## PROBLEM
Look through the entries below. Report each line that has the word "veidā" in it.

## DATASET EXTRACT
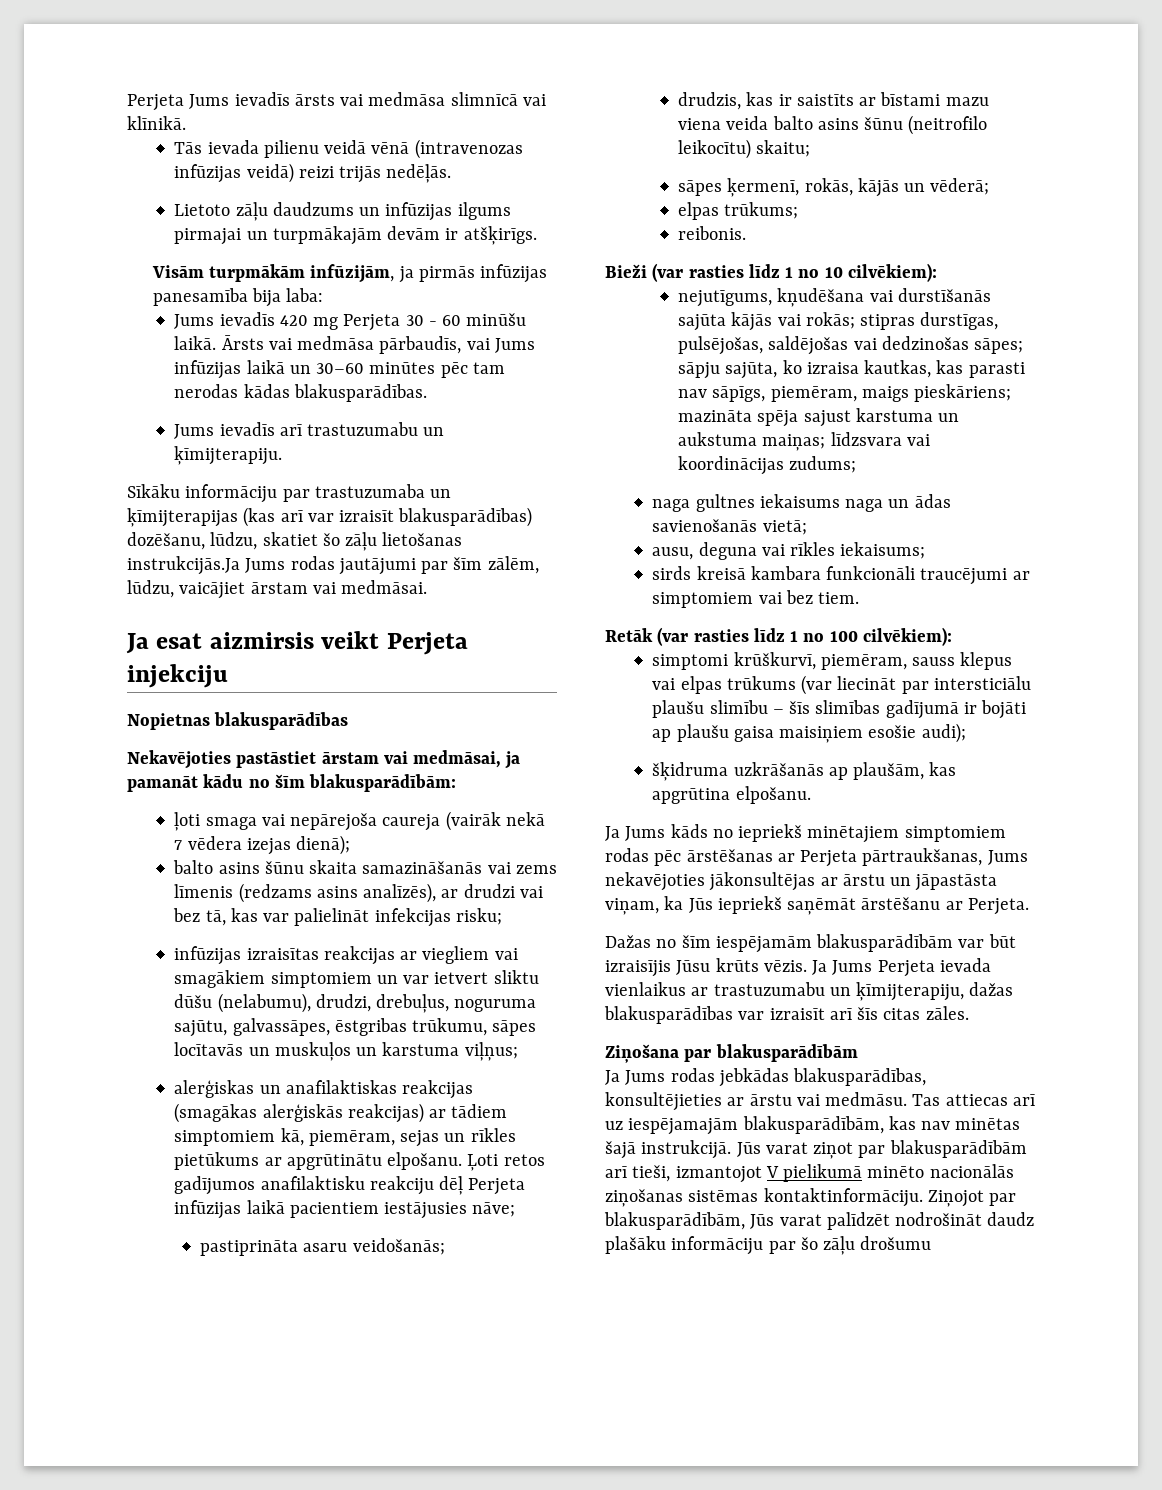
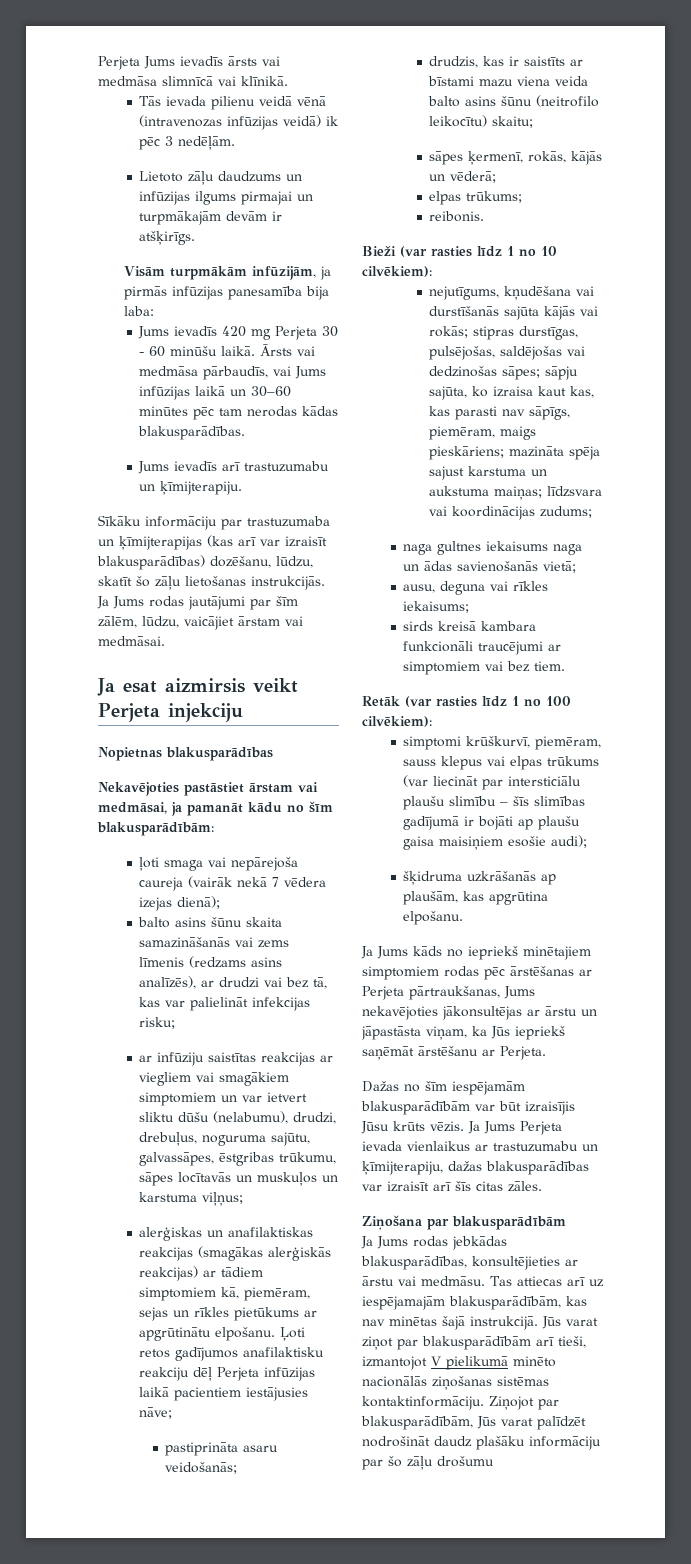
- Tās ievada pilienu veidā vēnā (intravenozas infūzijas veidā) reizi trijās nedēļās.
+ Tās ievada pilienu veidā vēnā (intravenozas infūzijas veidā) ik pēc 3 nedēļām.
- Sīkāku informāciju par trastuzumaba un ķīmijterapijas (kas arī var izraisīt blakusparādības) dozēšanu, lūdzu, skatiet šo zāļu lietošanas instrukcijās.Ja Jums rodas jautājumi par šīm zālēm, lūdzu, vaicājiet ārstam vai medmāsai.
+ Sīkāku informāciju par trastuzumaba un ķīmijterapijas (kas arī var izraisīt blakusparādības) dozēšanu, lūdzu, skatīt šo zāļu lietošanas instrukcijās. Ja Jums rodas jautājumi par šīm zālēm, lūdzu, vaicājiet ārstam vai medmāsai.
- infūzijas izraisītas reakcijas ar viegliem vai smagākiem simptomiem un var ietvert sliktu dūšu (nelabumu), drudzi, drebuļus, noguruma sajūtu, galvassāpes, ēstgribas trūkumu, sāpes locītavās un muskuļos un karstuma viļņus;
+ ar infūziju saistītas reakcijas ar viegliem vai smagākiem simptomiem un var ietvert sliktu dūšu (nelabumu), drudzi, drebuļus, noguruma sajūtu, galvassāpes, ēstgribas trūkumu, sāpes locītavās un muskuļos un karstuma viļņus;
- nejutīgums, kņudēšana vai durstīšanās sajūta kājās vai rokās; stipras durstīgas, pulsējošas, saldējošas vai dedzinošas sāpes; sāpju sajūta, ko izraisa kautkas, kas parasti nav sāpīgs, piemēram, maigs pieskāriens; mazināta spēja sajust karstuma un aukstuma maiņas; līdzsvara vai koordinācijas zudums;
+ nejutīgums, kņudēšana vai durstīšanās sajūta kājās vai rokās; stipras durstīgas, pulsējošas, saldējošas vai dedzinošas sāpes; sāpju sajūta, ko izraisa kaut kas, kas parasti nav sāpīgs, piemēram, maigs pieskāriens; mazināta spēja sajust karstuma un aukstuma maiņas; līdzsvara vai koordinācijas zudums;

## ANSWER SECTION
- Tās ievada pilienu veidā vēnā (intravenozas infūzijas veidā) reizi trijās nedēļās.
+ Tās ievada pilienu veidā vēnā (intravenozas infūzijas veidā) ik pēc 3 nedēļām.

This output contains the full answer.